▶ [Given data]

——————————

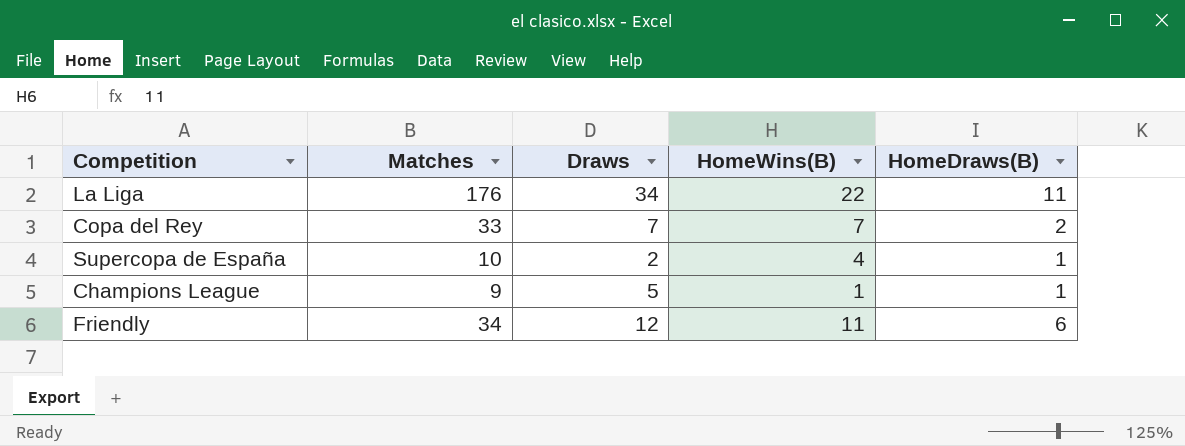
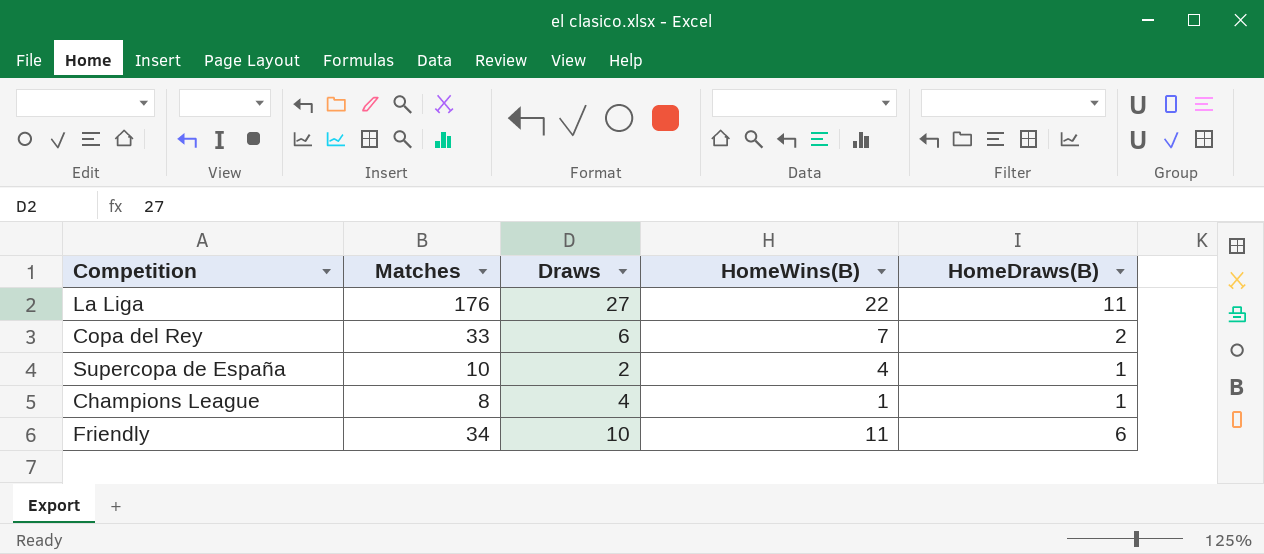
La Liga | Draws: 34 -> 27
Copa del Rey | Draws: 7 -> 6
Champions League | Matches: 9 -> 8
Champions League | Draws: 5 -> 4
Friendly | Draws: 12 -> 10

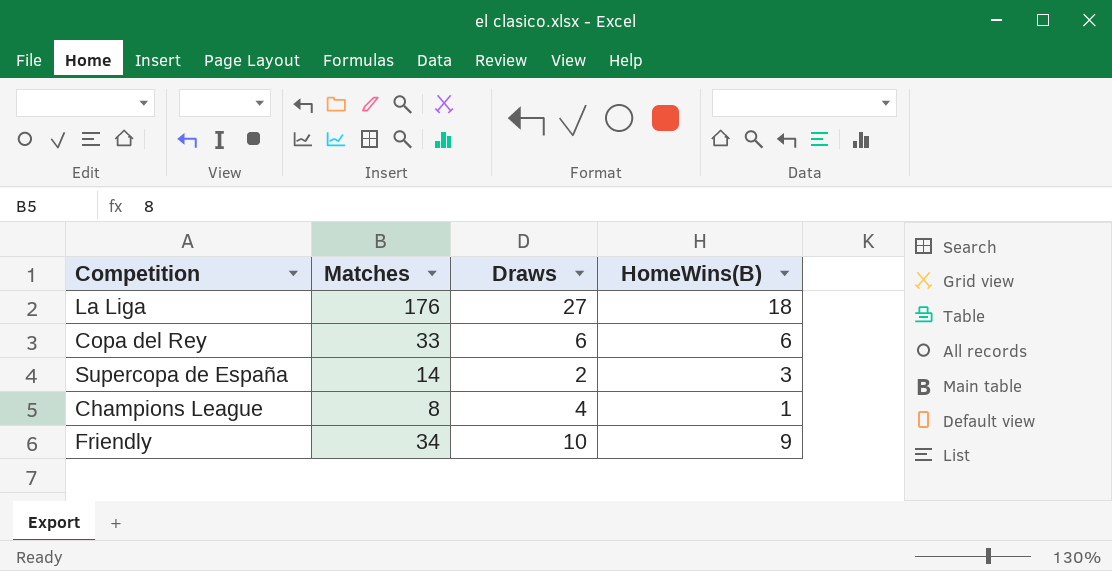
column HomeDraws(B) | position: 5 -> none
La Liga | HomeWins(B): 22 -> 18
Copa del Rey | HomeWins(B): 7 -> 6
Supercopa de España | Matches: 10 -> 14
Supercopa de España | HomeWins(B): 4 -> 3
Friendly | HomeWins(B): 11 -> 9

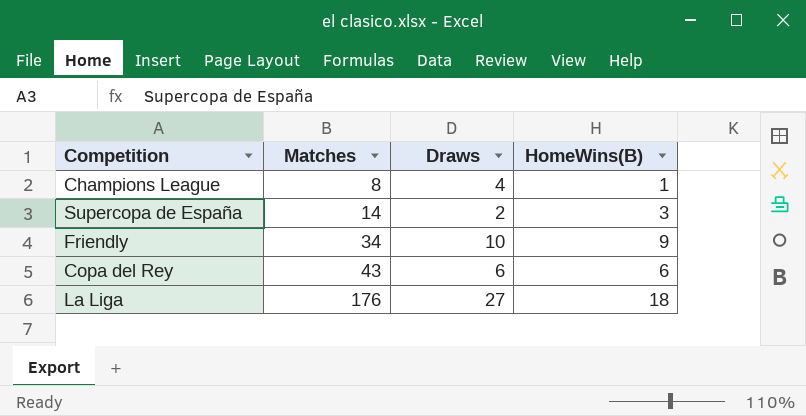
row order: none -> Matches ascending
Copa del Rey | Matches: 33 -> 43

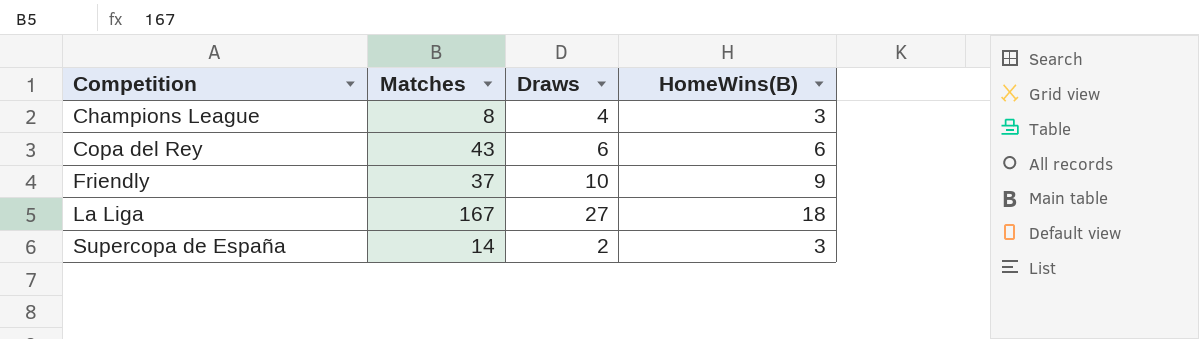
row order: Matches ascending -> Competition ascending
Champions League | HomeWins(B): 1 -> 3
Friendly | Matches: 34 -> 37
La Liga | Matches: 176 -> 167

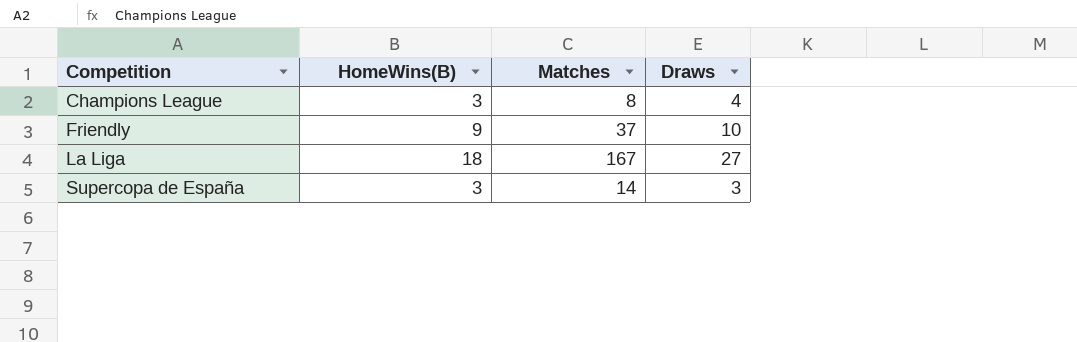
column HomeWins(B) | position: 4 -> 2
row Copa del Rey: 43 | 6 | 6 -> none
Supercopa de España | Draws: 2 -> 3

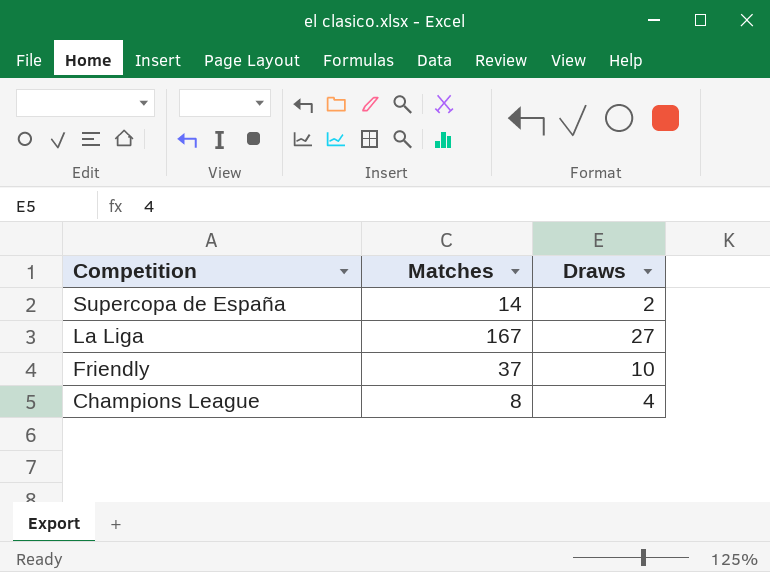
row order: Competition ascending -> Competition descending
column HomeWins(B) | position: 2 -> none
Supercopa de España | Draws: 3 -> 2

——————————

▶ [Instructions for the task] Beginning with the line that contains "Friendly | Draws: 12 -> 10", write out the remaining lines of the listing above through the last, exactly and only those, without pictures.

▶ [Task output]
Friendly | Draws: 12 -> 10

column HomeDraws(B) | position: 5 -> none
La Liga | HomeWins(B): 22 -> 18
Copa del Rey | HomeWins(B): 7 -> 6
Supercopa de España | Matches: 10 -> 14
Supercopa de España | HomeWins(B): 4 -> 3
Friendly | HomeWins(B): 11 -> 9

row order: none -> Matches ascending
Copa del Rey | Matches: 33 -> 43

row order: Matches ascending -> Competition ascending
Champions League | HomeWins(B): 1 -> 3
Friendly | Matches: 34 -> 37
La Liga | Matches: 176 -> 167

column HomeWins(B) | position: 4 -> 2
row Copa del Rey: 43 | 6 | 6 -> none
Supercopa de España | Draws: 2 -> 3

row order: Competition ascending -> Competition descending
column HomeWins(B) | position: 2 -> none
Supercopa de España | Draws: 3 -> 2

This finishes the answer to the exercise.